It was with some hesitation that I scheduled in our visit to the monastery as I had come across numerous reviews mentioning large crowds and even the queue for tickets lasting an hour or more. Not my type of attraction, and certainly not MrB’s, even if it is a UNESCO World Heritage Site. We decided if there was a ticket queue then we’d simply visit another trip, but to minimise the risk of that happening I planned carefully. We arrived within 45minutes of the doors opening and took the bus not the tram to Belem. And it worked! Not only was there no ticket queue but we both got a seat on the bus and the monastery was relatively quiet inside when we arrived.
I was so glad as the monastery is even more extraordinary inside than it is outside, there was even a live angel on a step ladder. I took so many pictures there are going to be a couple more posts, but today I thought I’d focus on the cloisters, the inner quadrangle and of course that angel!
The Monastery began life in the 16th century when an Iberian order of monks – Hieronymite – closely linked to the Portuguese Royal family, transferred to Santa Maria de Belém from a monastery in Sintra. Work on their new chapel – Capela de São Jerónimo – was ongoing and the cloisters were nothing more than plans at the time of their move. Their Refectory though had been completed which probably explains the timing of the move! What I found really fascinating was that in 1524 João III prohibited any construction which may obstruct the view of the monastery from the sea!
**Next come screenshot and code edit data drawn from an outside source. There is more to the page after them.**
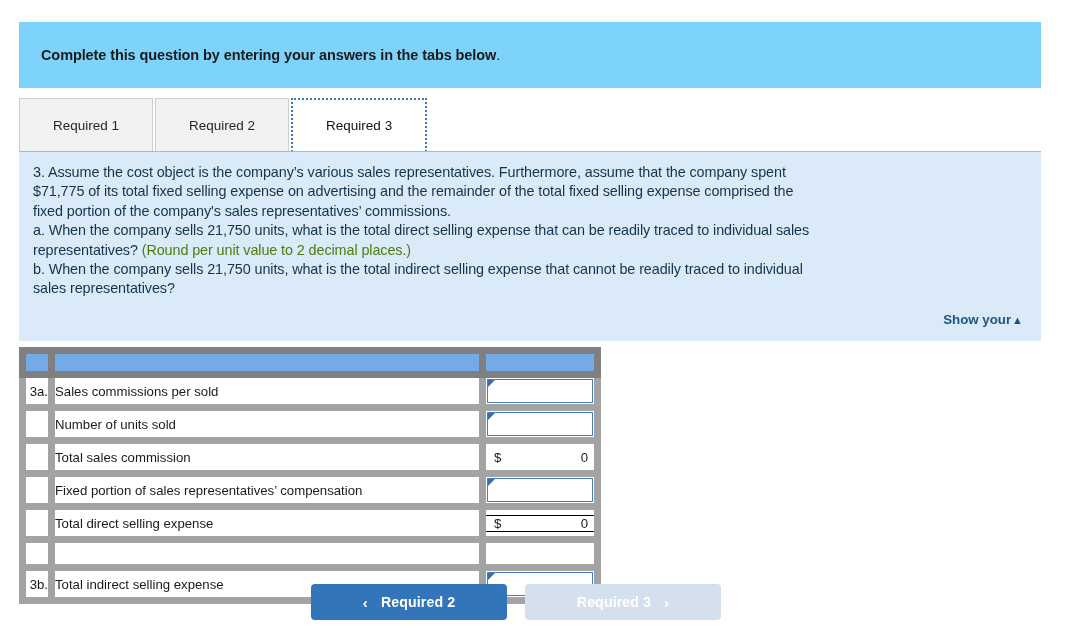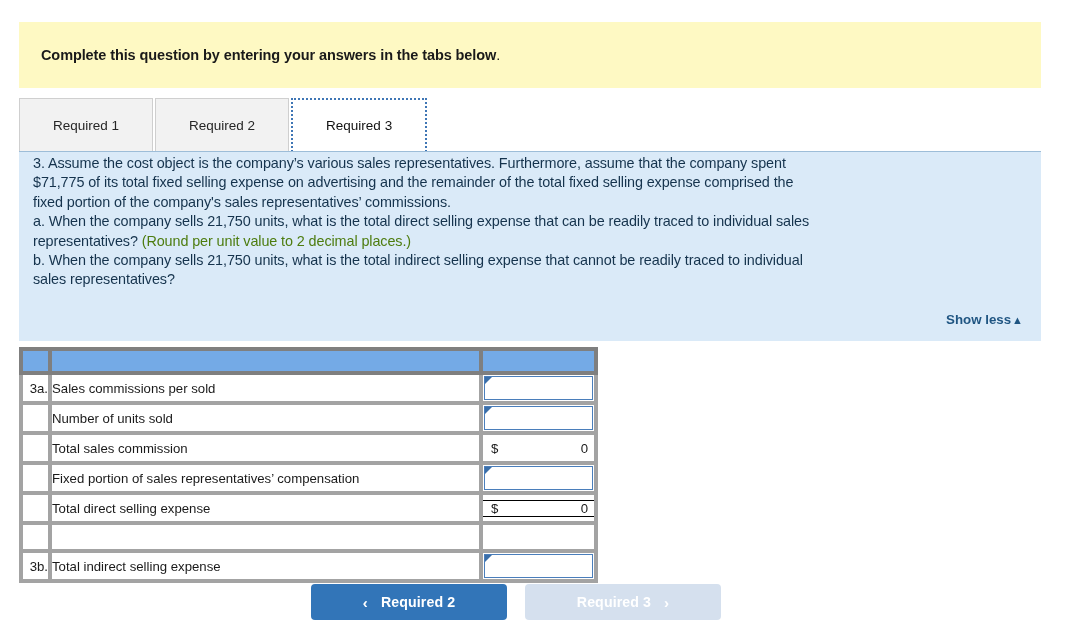--- a/index.html
+++ b/index.html
@@ -22,7 +22,7 @@
     position: absolute;
     left: 19px; top: 22px;
     width: 1022px; height: 66px;
-    background: #fef9c3;
+    background: #7dd3fc;
     display: flex;
     align-items: center;
   }

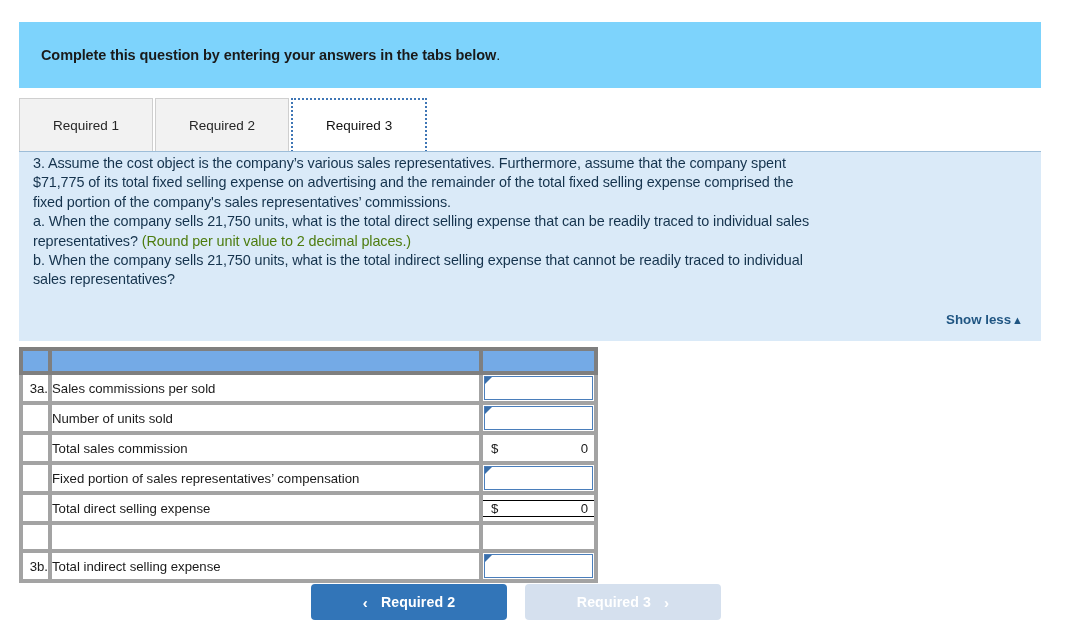--- a/index.html
+++ b/index.html
@@ -72,7 +72,7 @@
     width: 1022px; height: 190px;
     background: #daeaf8;
     border-top: 1px solid #9dbdd8;
-    padding: 2px 20px 0 14px;
+    padding: 11px 20px 0 14px;
   }
   .q-line {
     font-size: 14.4px;

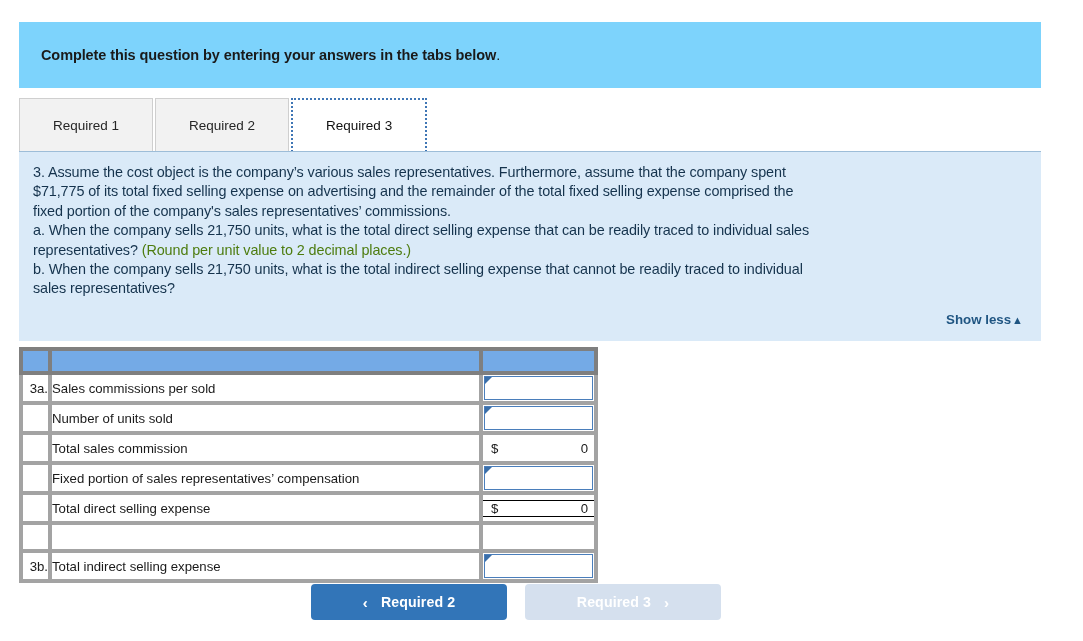--- a/index.html
+++ b/index.html
@@ -210,7 +210,7 @@
     <div class="q-line"><span>representatives? </span><span class="q-red">(Round per unit value to 2 decimal places.)</span></div>
     <div class="q-line">b. When the company sells 21,750 units, what is the total indirect selling expense that cannot be readily traced to individual</div>
     <div class="q-line">sales representatives?</div>
-    <div class="showless"><span>Show less</span><span class="caret">▲</span></div>
+    <div class="showless"><span>Show your</span><span class="caret">▲</span></div>
   </div>
 
   <table class="answer-table">

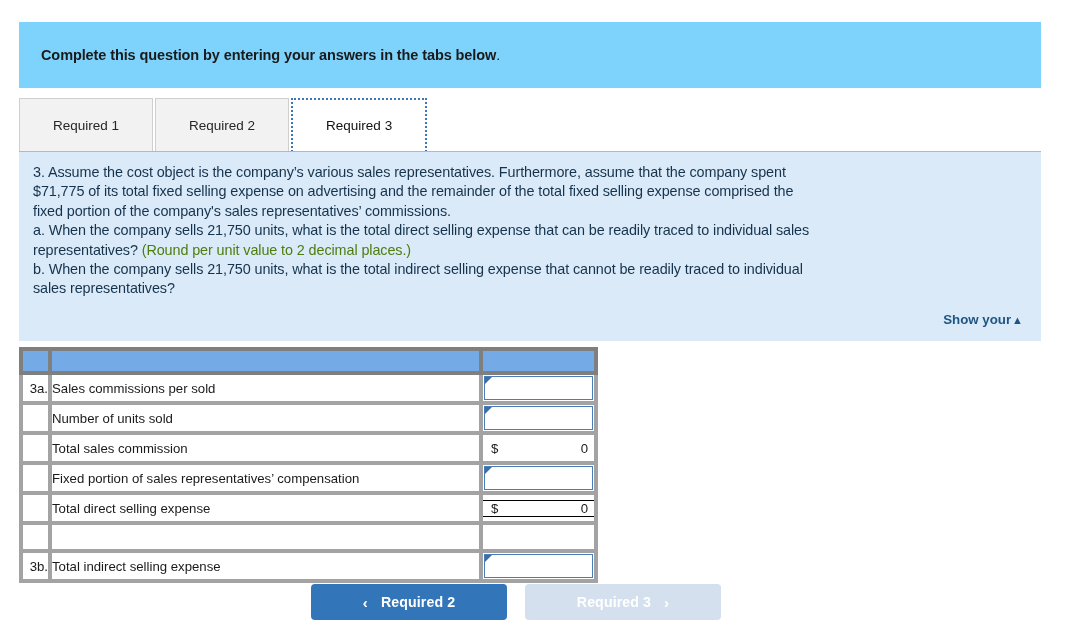--- a/index.html
+++ b/index.html
@@ -106,7 +106,7 @@
     color: #1a1a1a;
   }
   .answer-table td {
-    border: 4px solid #a3a3a3;
+    border: 7px solid #a3a3a3;
     height: 28px;
     padding: 0;
     vertical-align: middle;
Superb planning decision by João III as the view of the monastery from the river are truly stunning. He was also a great international diplomat, and the Portuguese Empire grew significantly during his reign. However his extremely pious beliefs led him also to make many poor decisions – he was the monarch who formally established the Inquisition in Portugal. I was going to share more on the Inquisition portugaise but after Monday’s events in Manchester, I simply feel too sad to reflect on historical and continuing atrocities which are apparently undertaken in the name of ‘religion’. Instead I am going to keep the focus on the beauty of this royal monastery. I know I have a thing about cloisters but these ones are particularly incredible.
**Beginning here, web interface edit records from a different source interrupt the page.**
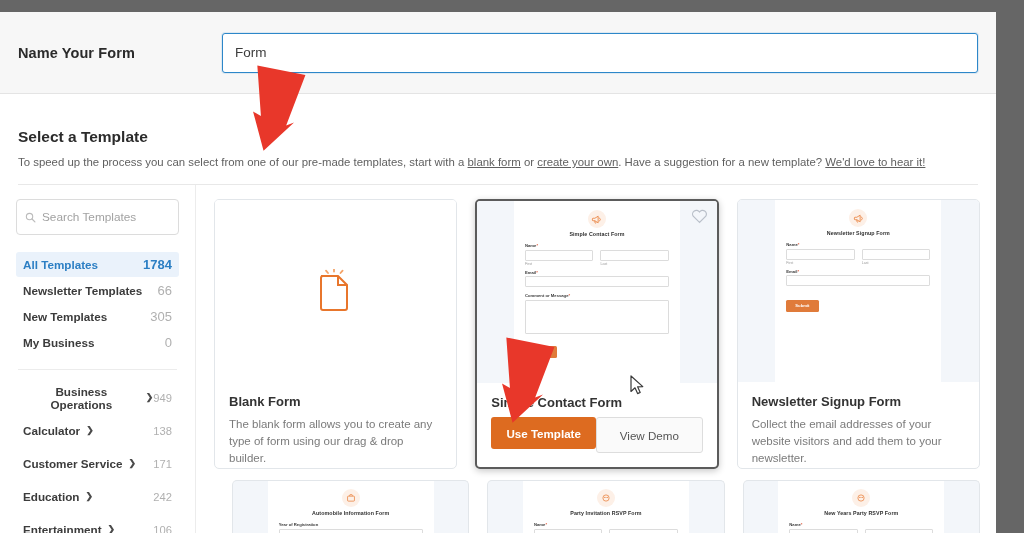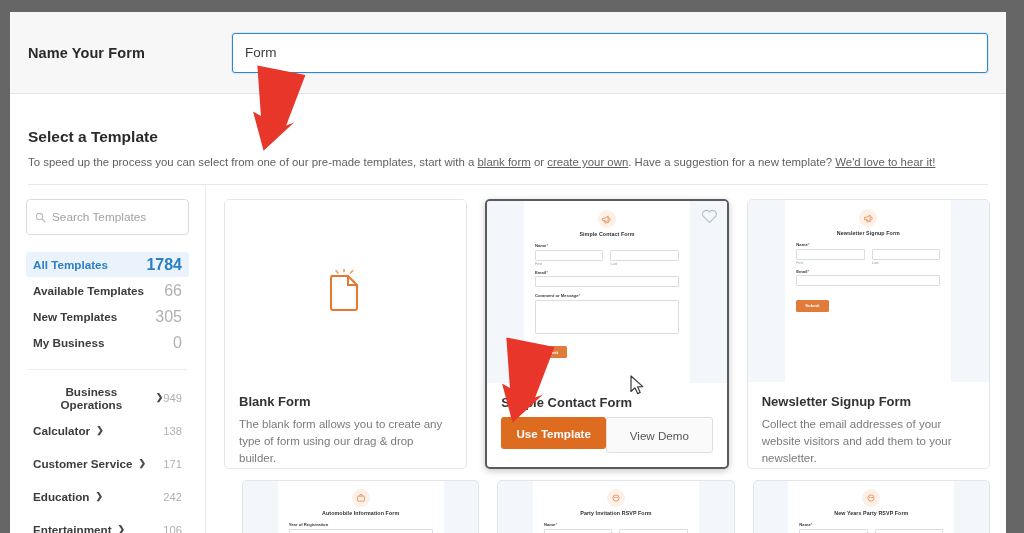--- a/index.html
+++ b/index.html
@@ -11,7 +11,7 @@
   }
   .screen {
     position: absolute;
-    left: 10px; top: 12px;
+    left: 0; top: 12px;
     width: 996px; height: 521px;
     background: #ffffff;
     overflow: hidden;

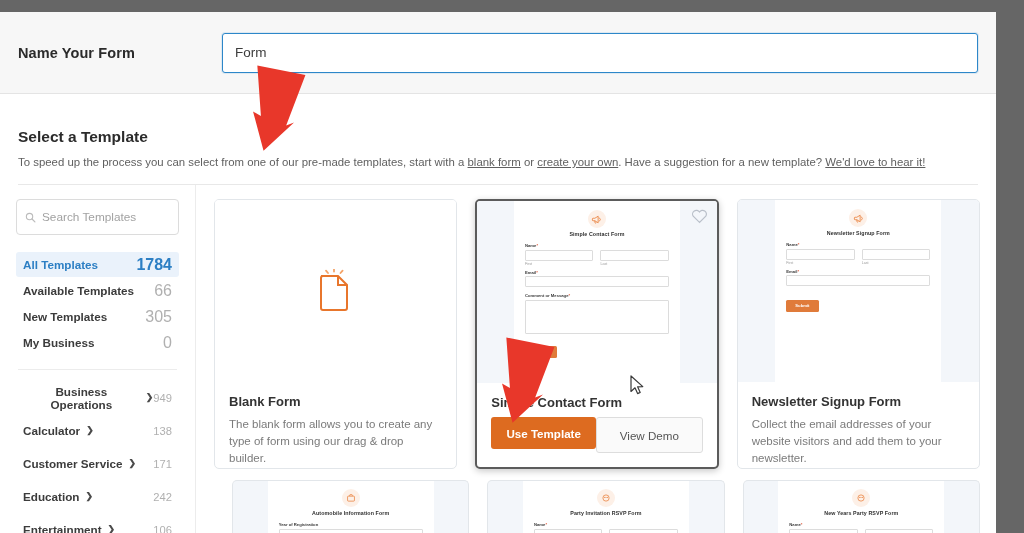--- a/index.html
+++ b/index.html
@@ -116,7 +116,7 @@
   .nav-item.active .nav-label,
   .nav-item.active .nav-count { color: #2c7fc4; font-weight: bold; }
   .nav-label { font-weight: bold; }
-  .nav-count { color: #b0b0b0; font-size: 16px; font-weight: normal; }
+  .nav-count { color: #b0b0b0; font-size: 13px; font-weight: normal; }
 
   .nav-divider {
     border-top: 1px solid #ececec;

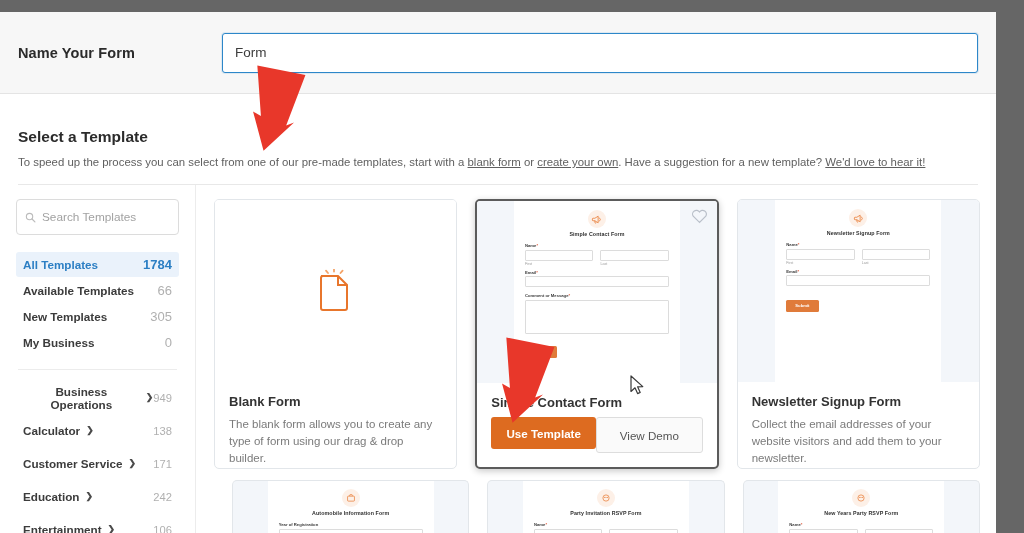--- a/index.html
+++ b/index.html
@@ -337,7 +337,7 @@
           <span class="nav-count">1784</span>
         </div>
         <div class="nav-item">
-          <span class="nav-label">Available Templates</span>
+          <span class="nav-label">Newsletter Templates</span>
           <span class="nav-count">66</span>
         </div>
         <div class="nav-item">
The ground floor of the cloister was completed by 1520, and the upper floor completed by 1544. Further work on the cloisters took place in 1570 and the Monastery went under significant changes in the 19th century but most of what you see today in the cloisters is what was originally designed. Amazingly the cloisters were unaffected by the 1755 earthquake.
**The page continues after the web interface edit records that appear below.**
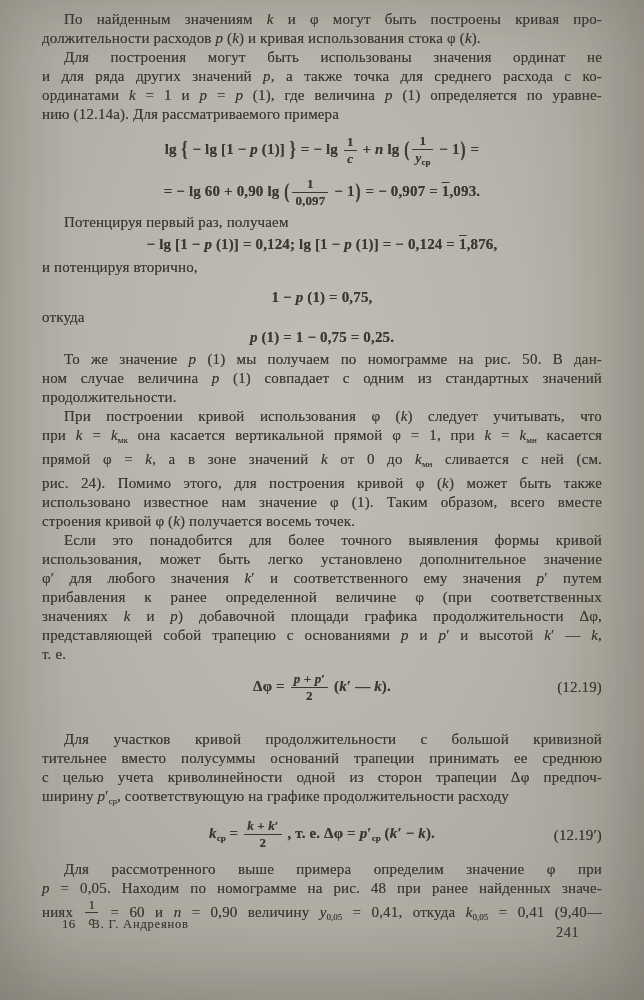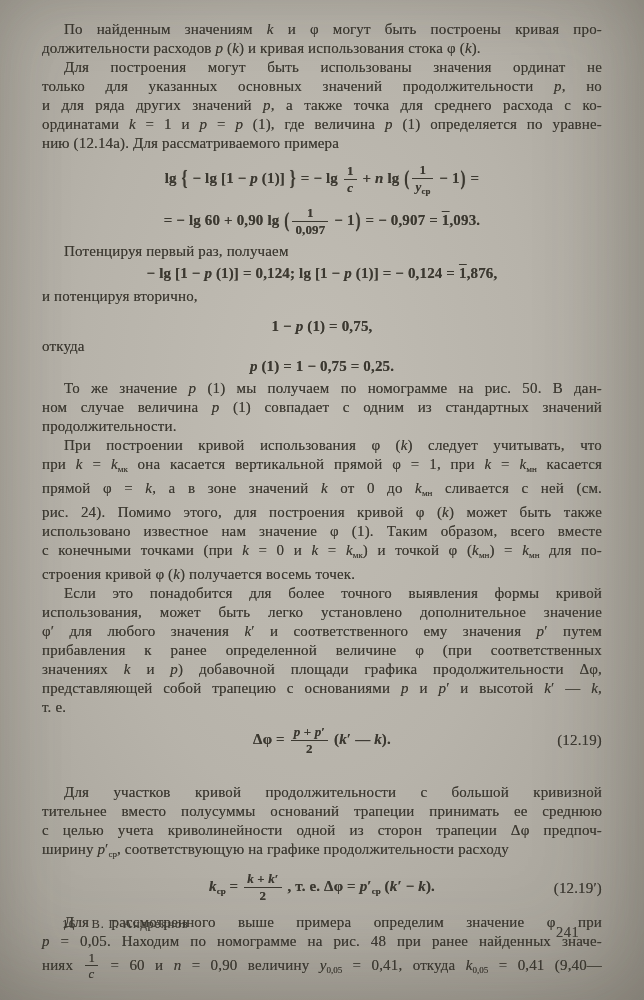--- a/index.html
+++ b/index.html
@@ -15,7 +15,7 @@
     box-shadow: inset 0 0 70px rgba(78,73,64,0.22), inset -25px -35px 90px rgba(70,65,56,0.18);
   }
   .text-col{
-    position:absolute;left:42px;top:20px;width:560px;
+    position:absolute;left:42px;top:10px;width:560px;
     font-size:15px;line-height:19px;color:#3b3830;
     letter-spacing:0.15px;
     text-shadow:0 0 0.6px rgba(59,56,48,0.65);

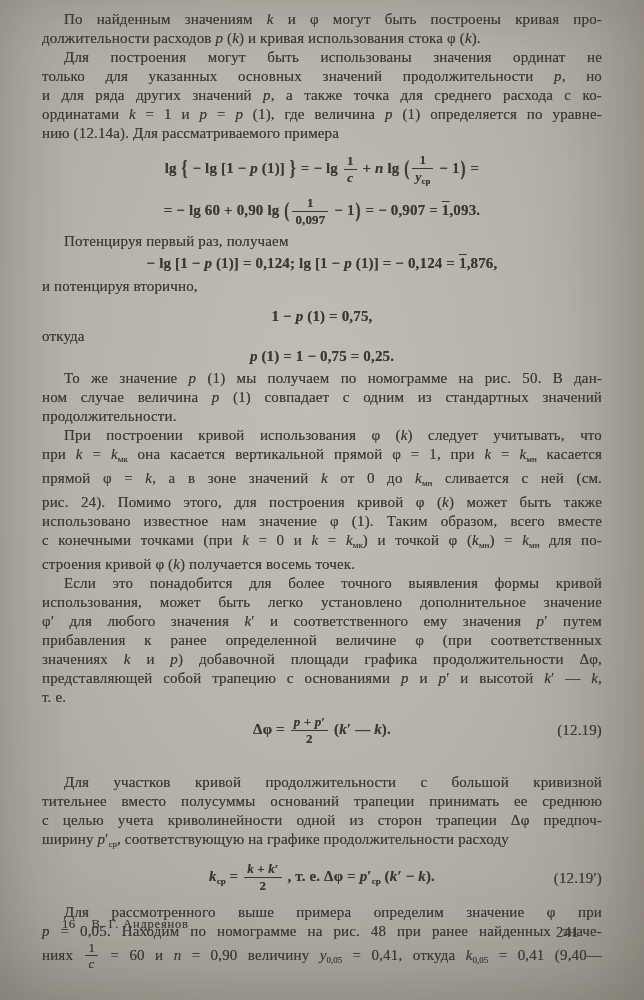--- a/index.html
+++ b/index.html
@@ -66,7 +66,6 @@
       </div>
       <div class="block para">
         <div class="line indent">Для построения могут быть использованы значения ординат не</div>
-        <div class="line">только для указанных основных значений продолжительности <i>p</i>, но</div>
         <div class="line">и для ряда других значений <i>p</i>, а также точка для среднего расхода с ко-</div>
         <div class="line">ординатами <i>k</i> = 1 и <i>p</i> = <i>p</i> (1), где величина <i>p</i> (1) определяется по уравне-</div>
         <div class="line last">нию (12.14а). Для рассматриваемого примера</div>

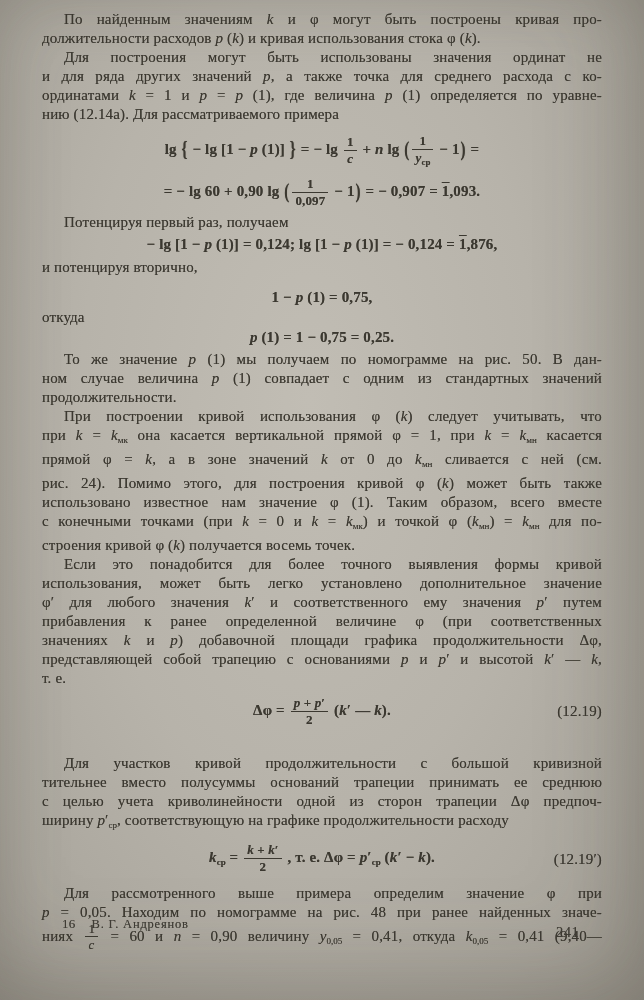--- a/index.html
+++ b/index.html
@@ -112,7 +112,6 @@
         <div class="line">прямой φ = <i>k</i>, а в зоне значений <i>k</i> от 0 до <i>k</i><sub>мн</sub> сливается с ней (см.</div>
         <div class="line">рис. 24). Помимо этого, для построения кривой φ (<i>k</i>) может быть также</div>
         <div class="line">использовано известное нам значение φ (1). Таким образом, всего вместе</div>
-        <div class="line">с конечными точками (при <i>k</i> = 0 и <i>k</i> = <i>k</i><sub>мк</sub>) и точкой φ (<i>k</i><sub>мн</sub>) = <i>k</i><sub>мн</sub> для по-</div>
         <div class="line last">строения кривой φ (<i>k</i>) получается восемь точек.</div>
       </div>
       <div class="block para">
The detailing of the carvings is stunning. There are fantastic beasts, the natural world, religious symbols and royal imagery. Even UNESCO gets quite excited: Its very rich ornamentation derives from the exuberance typical of Manueline art. No wonder my camera and I got carried away!
The craftsmanship is a testament to the extraordinary power, knowledge and wealth of Portugal in the 16th century. I certainly recommend a visit here, but time your visit well if you really want to appreciate it. I will be back with pictures of the refectory and also the upper choir, but for now I must go. But before I do . . . . . the angel. As you can see he was on a rather large stepladder!
Unfortunately as we are unable to understand Portuguese we were unable to determine the story but it looked like a fabulous performance and certainly brought a smile to my face. As I hope it has to yours!